Former FBI Adviser On Comey Testimony
Former FBI Adviser On Comey Testimony
Rachel Martin speaks with Philip Mudd, a former CIA counterintelligence official and a senior FBI intelligence adviser, about former FBI Director James Comey's testimony Thursday.
RACHEL MARTIN, HOST:
Here in Washington D.C., several bars are opening early this morning, and former FBI Director James Comey will be up on the big-screen TVs there, testifying before the Senate intelligence committee. Comey's opening statement was released yesterday. And it gave us an early look at what Comey's going to say. The headline, Comey writes that the president asked him to promise loyalty and to ease off on the investigation into former national security adviser Mike Flynn. Philip Mudd will be watching the hearing closely, as will many others. He is a former intelligence officer for the CIA and the FBI.
Hey, Phil, thanks for being here this morning.
PHILIP MUDD: Thank you.
MARTIN: What stood out to you in Comey's written testimony?
MUDD: What wasn't said. There's a couple things that are missing here. The first is any suggestion that the commander in chief, that is the president, had a conversation with the FBI director about how to secure America for the next election. The conversation centers on how the president can protect himself in light of the allegations. But if you're sitting in the seat in the Oval Office, the first comment you should have is come over here under the guidance of the national security adviser and have a conversation about how we ensure this never happens again.
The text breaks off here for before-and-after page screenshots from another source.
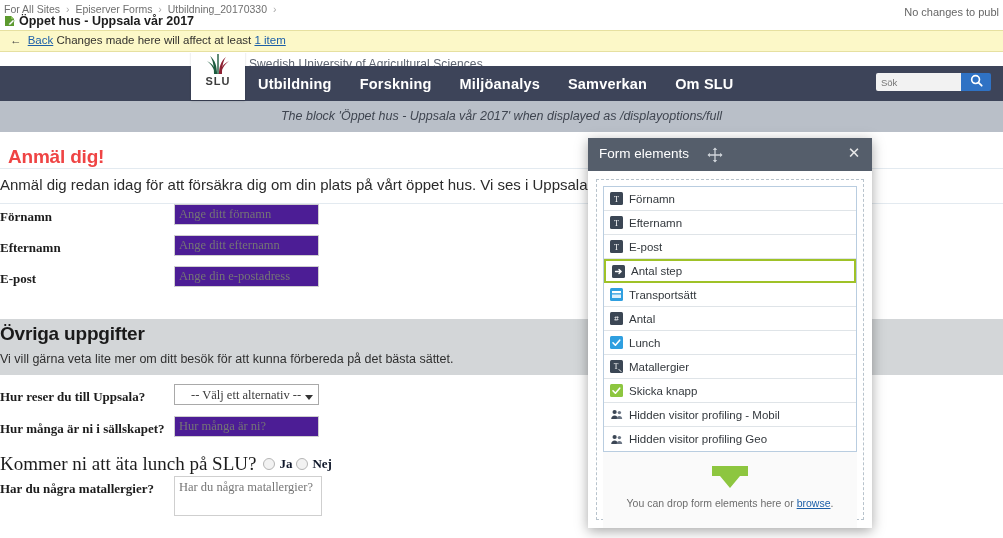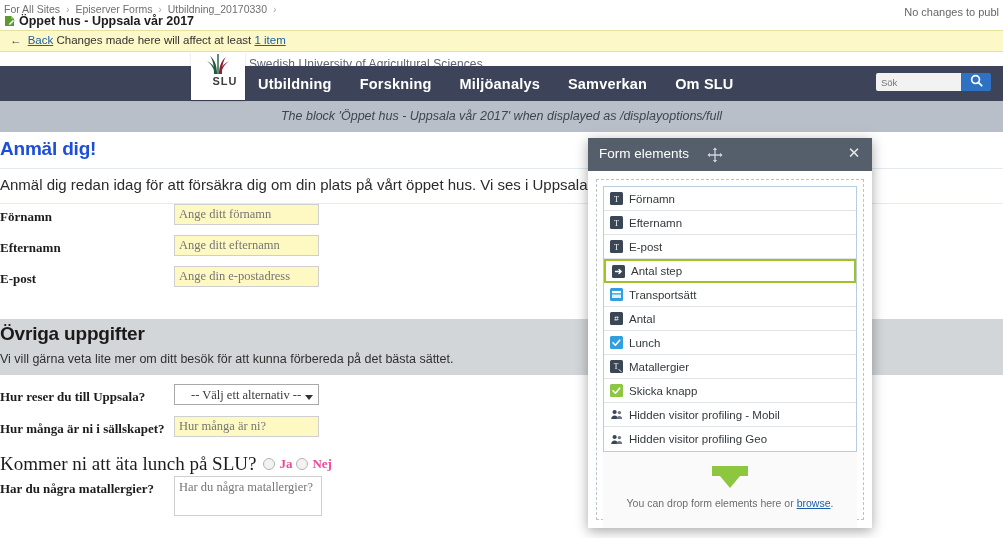"SLU" .logo-text { padding-left: 7px -> none }
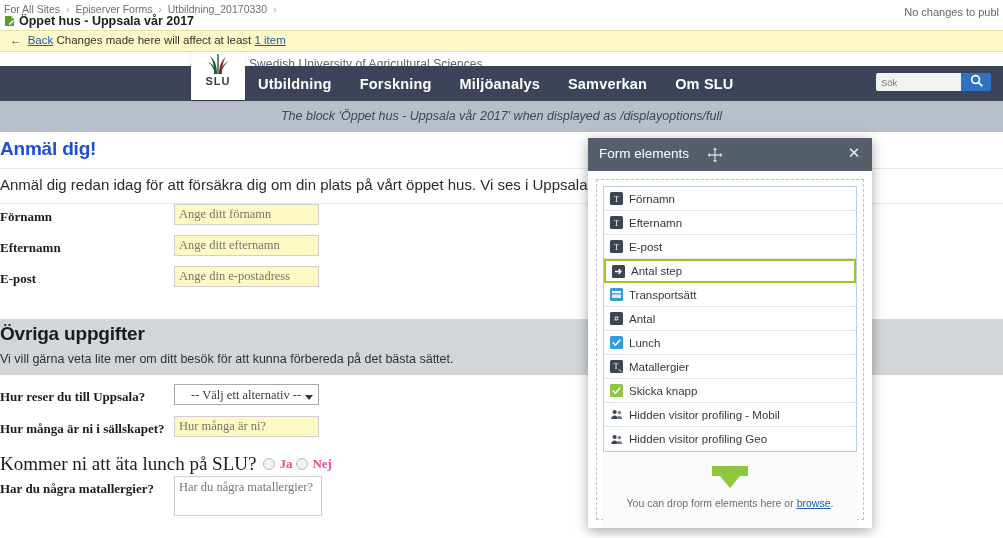"Anmäl dig!" .hdr1 h2 { color: #1d4ed8 -> #ef4444; margin: 0 -> 8px }
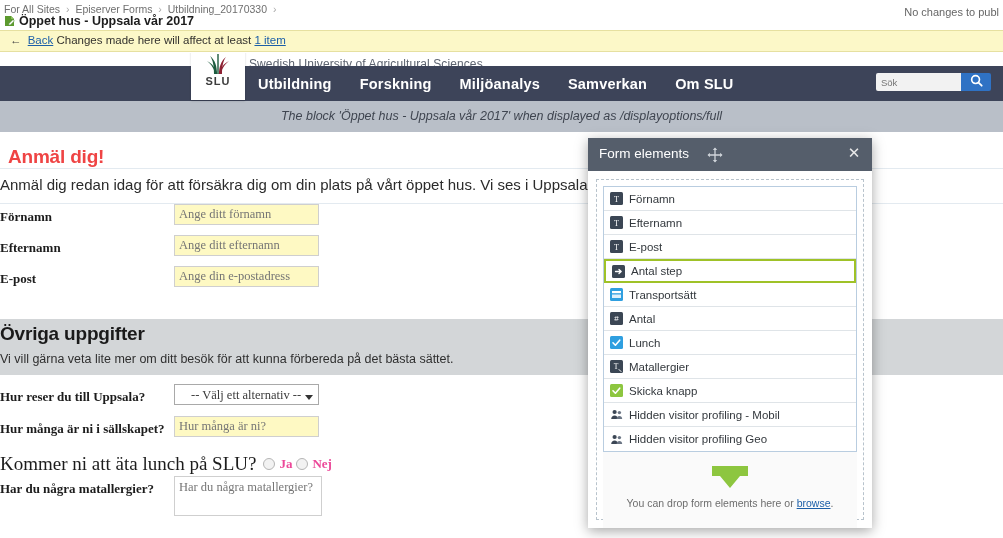"Ange ditt förnamn" .tinput { background: #fef9c3 -> #4c1d95 }
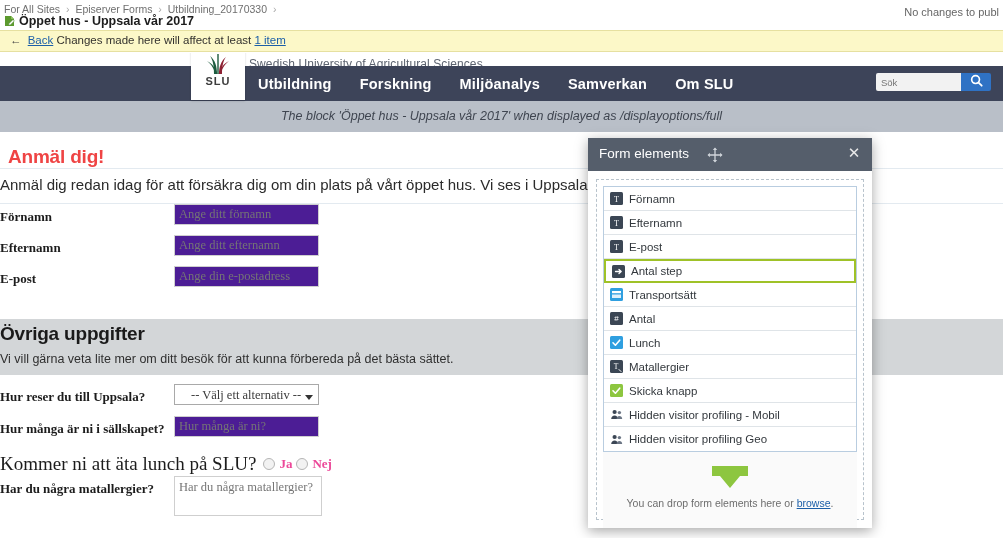"Ja" .ropt { color: #ec4899 -> #0f172a }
The second thing is also what's missing - the clarity about what the attorney general and the deputy attorney general were doing through all of this. There's way too much commentary that I have heard in the past half day about whether Jim Comey was timid or not. There's a second question. Why didn't somebody from the Department of Justice intervene directly with the president? They should have done that, and he should speak about that today.
MARTIN: Well, there is this criticism that if Comey was so disturbed by all of this, he should have gone directly to the attorney general right away, instead of just telling his inner circle at the FBI that he was made uncomfortable by these conversations with the president.
MUDD: I think that's correct. But you've got a couple of things to consider. First, he's concerned that the attorney general is already tarnished because of his previous relationship with the Russians during the campaign. And the second is it's not just on him to go to the attorney general. As soon as the attorney general knows that the president of the United States is asking for a one-on-one, private conversation with the FBI director in this environment, it should not be the FBI director's responsibility alone to go to the attorney general. I've
worked for three attorneys general at the FBI. Any one of them, I suspect, would have said, hey, Mr. FBI Director, what happened in there, and then would have gone to either the president or the chief of staff at the White House and said, you can't do this. It's not just on Comey.
MARTIN: You say that what's interesting to you is what wasn't communicated in Comey's version of these conversations. Why is that so telling, that the thrust of the conversations wasn't about the issues of Russian meddling, that it was centered on the president's behavior or the investigation into Mike Flynn and that that's a problem in and of itself?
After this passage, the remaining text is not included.